Ormai è chiaro che la parte più visibile della società, dal secondo dopoguerra in poi, si sta spontaneamente scrollando di dosso un sistema patriarcale grottesco e obsoleto, almeno da quando le donne sono entrate a tutti gli effetti nel mondo professionale, con qualche gap che però va mitigandosi. Nessun uomo sente più l’obbligo di dirsi maschilista: gli svantaggi di una simile dichiarazione hanno superato di gran lunga i vantaggi. Dalla riprovazione sociale all’impossibilità economica di mantenere un’altra persona e insieme il proprio status, dai doveri insostenibili di una virilità che ha fatto il suo corso alla fine dell’epoca bellica, gli uomini sono l’ultimo problema di chi lotta contro il sistema patriarcale, un sistema che nel maschio trova il soggetto più a disagio, e se alcuni elementi residuali ad esso ancora si richiamano grottescamente, ne confermano l’eccezione. La parabola di questo brano, invece, fa pensare che tra le donne, sotterraneamente, inconsciamente, venga covata ancora la nostalgia per l’uomo in grado di tutelarle sul piano economico, di conferire loro sicurezza, anche fisica (cercasi 1,90cm di altezza), benessere per sé e per la propria prole nel mondo grande e terribile. Un istinto (questo sì, basico) di sopravvivenza che contraddice un secolo di lotte femministe e di progressismo proprio nel momento storico in cui queste lotte sembrano essere culturalmente, mediaticamente più battagliere e vincenti. Questa canzone è un grido disperato di una generazione di ragazze che foraggiano il sogno reazionario dell’uomo cacciatore (o squalo della finanza è la stessa cosa) proprio mentre hanno finito di ucciderlo, è anche la riprova che spesso le idee sono solo idee, giuste o sbagliate che siano, e prima di esse c’è invece la vita, con i suoi richiami ancestrali, con le sue paure ataviche, che intervengono come a voler ristabilire un ordine archetipico tra i sessi.

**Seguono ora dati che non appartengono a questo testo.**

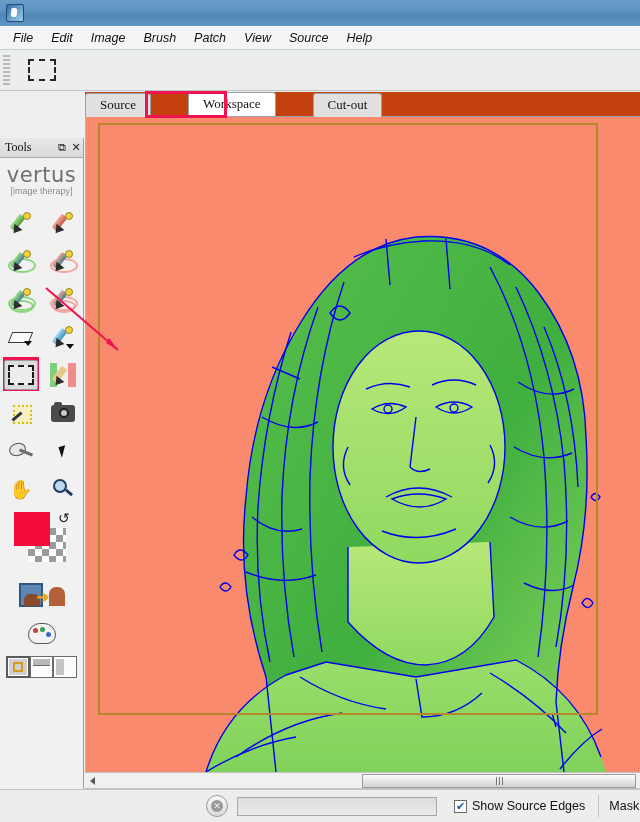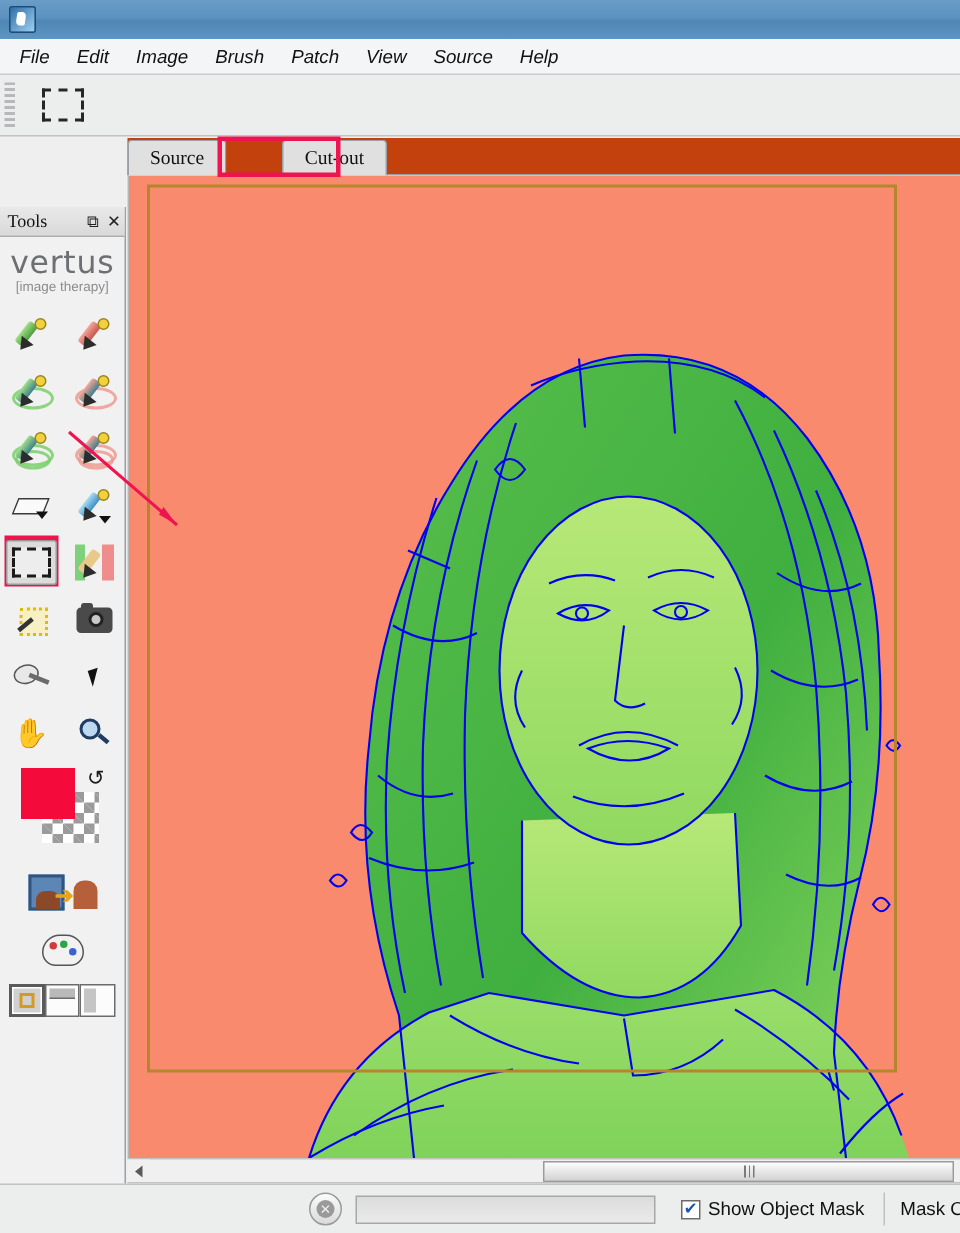"Workspace" div.tab { html: none -> <div>Workspace</div> }
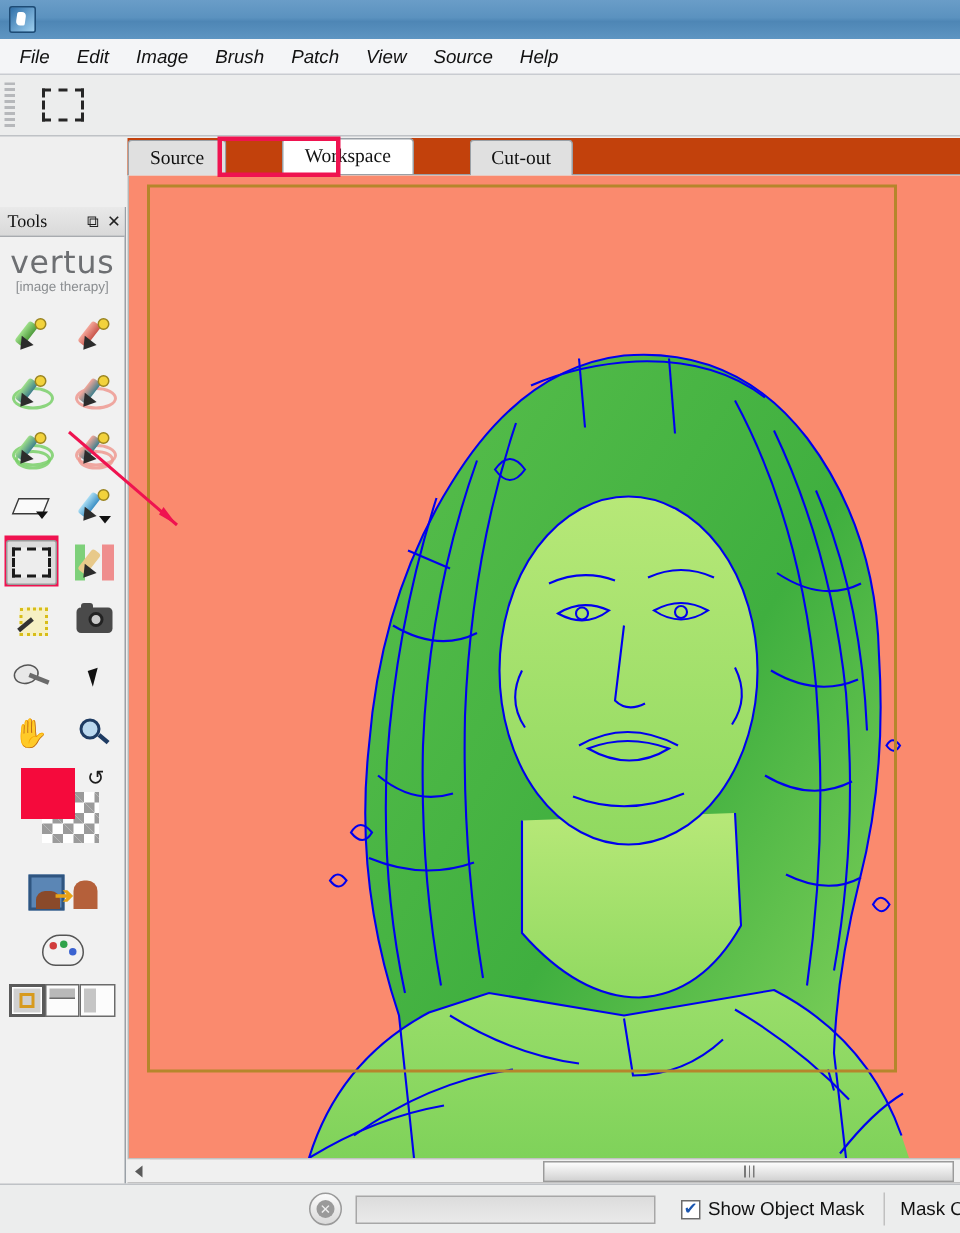"Show Object Mask" span { text: Object Mask -> Source Edges }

È un’ingiustizia, un’oscenità, una volgarità soprattutto, ma, questa volta, è una parte, sicuramente non la maggioranza, ma una parte delle donne a esserne l’artefice, compiendo tra l’altro indirettamente quella stessa discriminazione e quel body shaming di cui si dicono vittime a loro volta. Sul cadavere del maschio caduto, le donne danzano al ritmo di Looking for a man in finance: una specie di rito di riesumazione, di risurrezione dei corpi. Alti almeno 1 metro e 90, si spera, altrimenti niente.